O'Sullivan was born c. 1700 at Cappanacush near Kenmare in County Kerry, one of two sons of Dermot O'Sullivan, whose family estate of Dunkerron had been confiscated under the Act for the Settlement of Ireland 1652.

Information on his early life is limited and taken from The Young Juba, an often unreliable biography of Charles Stuart written in 1748 by Aeneas MacDonald, using the pseudonym Michell.

The Penal Laws limited opportunities for the Irish Catholic gentry and like many contemporaries, O'Sullivan was educated in Paris and Rome, possibly in preparation for the priesthood. MacDonald suggests he became tutor to the son of the Marquis de Maillebois, and accompanied him in the 1739 French and Genoese reconquest of Corsica. He is recorded as serving in Italy and on the Rhine during the War of the Austrian Succession, although few details are provided.

==1745 rebellion==

Action between HMS Lion and Elizabeth, 9 July 1745

Following the abandonment of a French invasion attempt in early 1744, the Stuart heir Charles began planning a small-scale landing in Scotland to take place the following year. He started purchasing weapons in early 1745 while the French provided limited logistical support, much of it brokered by Lord Clare; O'Sullivan joined Charles's household in March.

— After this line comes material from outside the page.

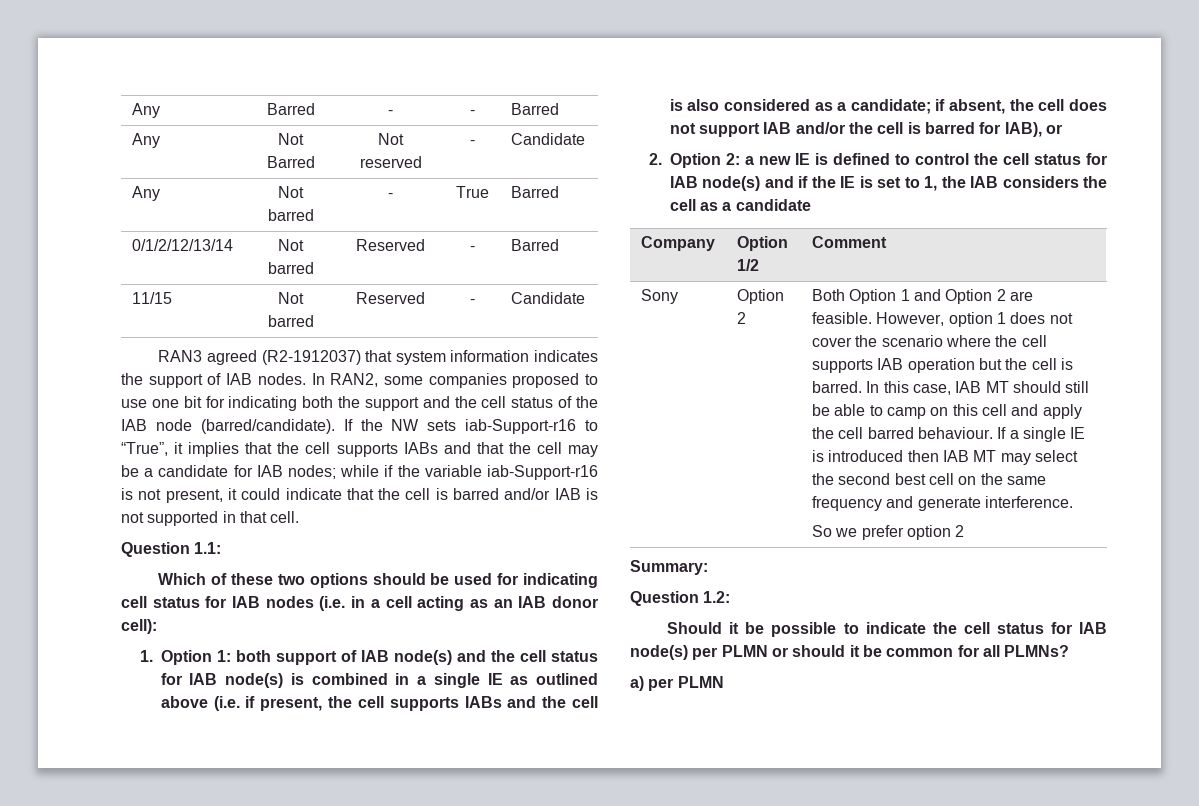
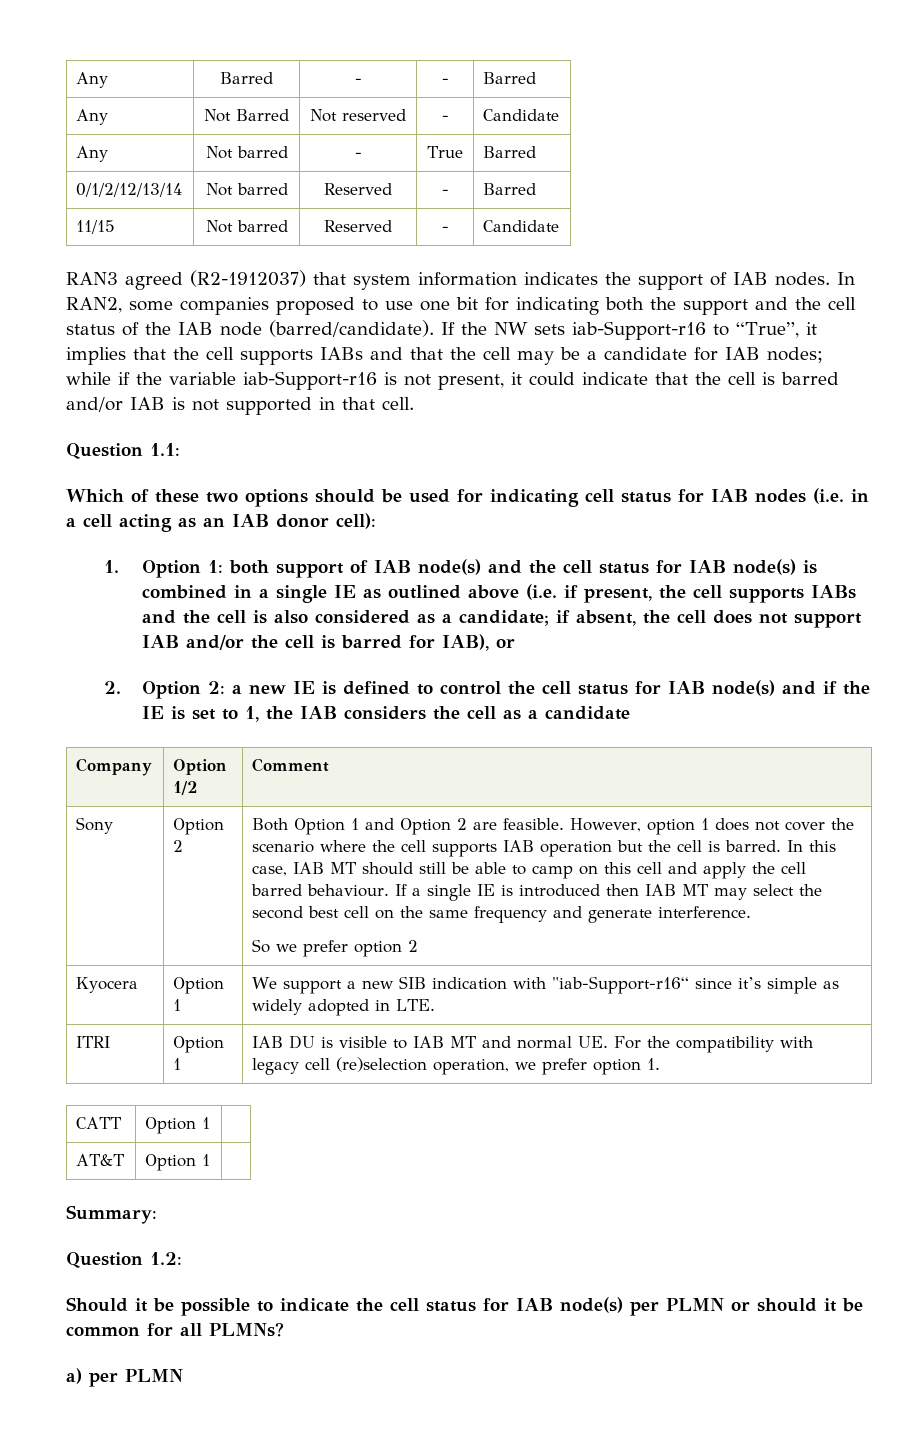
+ Kyocera | Option 1 | We support a new SIB indication with "iab-Support-r16“ since it’s simple as widely adopted in LTE.
+ ITRI | Option 1 | IAB DU is visible to IAB MT and normal UE. For the compatibility with legacy cell (re)selection operation, we prefer option 1.
+ CATT | Option 1 |
+ AT&T | Option 1 |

Charles's former tutor Sheridan claimed to have first recommended him, though he is also suggested to have been recruited directly by Clare. A contemporary account said that "no one who knows Mr. Sullivan can deny his being one of the best bred, genteelist, complaisant, engaging officers in all the French troops". Charles enjoyed O'Sullivan's company and trusted his advice: in return, O’Sullivan was to be unerringly loyal to him. From this point he was closely involved in planning the 1745 expedition and as one of the "Seven Men of Moidart" accompanied Charles during his landing on Eriskay.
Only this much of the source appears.